◆ **Exercise goal**: List all lines of the data that include the string "edit".

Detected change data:
Segment Open

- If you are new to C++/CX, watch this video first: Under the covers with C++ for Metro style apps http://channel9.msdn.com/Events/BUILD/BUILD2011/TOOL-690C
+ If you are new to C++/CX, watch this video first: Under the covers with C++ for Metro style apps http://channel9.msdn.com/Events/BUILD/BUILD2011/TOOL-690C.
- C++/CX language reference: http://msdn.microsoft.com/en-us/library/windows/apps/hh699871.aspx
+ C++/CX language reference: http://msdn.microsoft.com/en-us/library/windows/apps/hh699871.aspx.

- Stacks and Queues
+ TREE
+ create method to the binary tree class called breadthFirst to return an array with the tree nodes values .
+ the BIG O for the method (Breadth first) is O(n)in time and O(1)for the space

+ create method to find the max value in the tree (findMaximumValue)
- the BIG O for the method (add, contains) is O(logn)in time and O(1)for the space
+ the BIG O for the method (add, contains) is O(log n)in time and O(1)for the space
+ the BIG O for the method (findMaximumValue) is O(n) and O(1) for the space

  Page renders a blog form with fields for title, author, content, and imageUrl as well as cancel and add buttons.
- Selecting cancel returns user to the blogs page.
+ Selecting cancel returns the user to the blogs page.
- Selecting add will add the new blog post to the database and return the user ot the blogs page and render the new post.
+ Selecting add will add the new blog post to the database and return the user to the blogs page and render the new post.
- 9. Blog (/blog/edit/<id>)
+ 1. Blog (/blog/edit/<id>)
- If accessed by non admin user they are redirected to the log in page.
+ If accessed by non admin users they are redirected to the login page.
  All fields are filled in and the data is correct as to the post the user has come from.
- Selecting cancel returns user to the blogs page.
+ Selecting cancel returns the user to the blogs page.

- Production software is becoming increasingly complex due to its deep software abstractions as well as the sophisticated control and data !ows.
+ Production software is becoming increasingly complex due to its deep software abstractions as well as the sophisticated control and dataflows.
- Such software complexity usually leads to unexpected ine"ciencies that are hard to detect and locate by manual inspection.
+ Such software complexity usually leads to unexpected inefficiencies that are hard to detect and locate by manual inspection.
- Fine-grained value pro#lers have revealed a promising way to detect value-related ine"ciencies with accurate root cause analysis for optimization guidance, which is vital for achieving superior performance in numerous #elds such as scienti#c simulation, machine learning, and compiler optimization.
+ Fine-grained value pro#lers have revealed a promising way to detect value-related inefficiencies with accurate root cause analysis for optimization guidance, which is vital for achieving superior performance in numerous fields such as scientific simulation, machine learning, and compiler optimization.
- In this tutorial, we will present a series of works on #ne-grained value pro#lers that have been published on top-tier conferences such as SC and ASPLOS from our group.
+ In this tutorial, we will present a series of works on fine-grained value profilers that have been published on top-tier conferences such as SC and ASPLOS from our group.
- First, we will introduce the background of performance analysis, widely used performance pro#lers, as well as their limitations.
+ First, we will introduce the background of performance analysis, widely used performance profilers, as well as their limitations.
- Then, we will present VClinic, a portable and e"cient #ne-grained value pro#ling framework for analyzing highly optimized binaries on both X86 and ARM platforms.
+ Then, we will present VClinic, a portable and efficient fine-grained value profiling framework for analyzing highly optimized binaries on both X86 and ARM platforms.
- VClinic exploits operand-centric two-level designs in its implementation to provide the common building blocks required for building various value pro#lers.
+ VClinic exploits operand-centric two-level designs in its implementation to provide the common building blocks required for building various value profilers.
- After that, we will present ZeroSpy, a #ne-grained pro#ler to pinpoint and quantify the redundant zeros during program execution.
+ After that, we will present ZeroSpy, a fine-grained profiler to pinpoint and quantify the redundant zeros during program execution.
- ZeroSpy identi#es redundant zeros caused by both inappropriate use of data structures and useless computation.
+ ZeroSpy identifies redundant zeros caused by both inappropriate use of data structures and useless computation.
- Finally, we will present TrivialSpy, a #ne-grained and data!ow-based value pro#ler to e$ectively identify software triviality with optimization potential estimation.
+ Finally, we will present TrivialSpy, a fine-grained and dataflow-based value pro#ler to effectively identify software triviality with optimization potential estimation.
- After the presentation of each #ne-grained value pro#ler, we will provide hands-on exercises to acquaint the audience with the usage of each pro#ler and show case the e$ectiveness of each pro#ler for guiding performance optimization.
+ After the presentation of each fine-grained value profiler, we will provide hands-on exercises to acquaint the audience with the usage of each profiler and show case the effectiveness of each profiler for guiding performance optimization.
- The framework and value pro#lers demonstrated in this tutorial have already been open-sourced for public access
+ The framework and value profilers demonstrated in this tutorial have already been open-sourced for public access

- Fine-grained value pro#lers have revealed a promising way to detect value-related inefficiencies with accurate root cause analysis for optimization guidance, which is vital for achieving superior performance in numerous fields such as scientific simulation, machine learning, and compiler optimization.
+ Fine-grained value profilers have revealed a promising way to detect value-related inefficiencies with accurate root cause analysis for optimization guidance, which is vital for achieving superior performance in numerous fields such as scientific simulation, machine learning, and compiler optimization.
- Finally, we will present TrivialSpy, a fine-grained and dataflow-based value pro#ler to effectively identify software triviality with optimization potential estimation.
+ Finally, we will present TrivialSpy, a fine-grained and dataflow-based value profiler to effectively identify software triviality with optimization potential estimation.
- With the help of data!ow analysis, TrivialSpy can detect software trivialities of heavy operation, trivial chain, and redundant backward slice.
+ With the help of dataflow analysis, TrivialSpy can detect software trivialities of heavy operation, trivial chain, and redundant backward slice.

Segment Closed

◆ **Answer box**:
- 9. Blog (/blog/edit/<id>)
+ 1. Blog (/blog/edit/<id>)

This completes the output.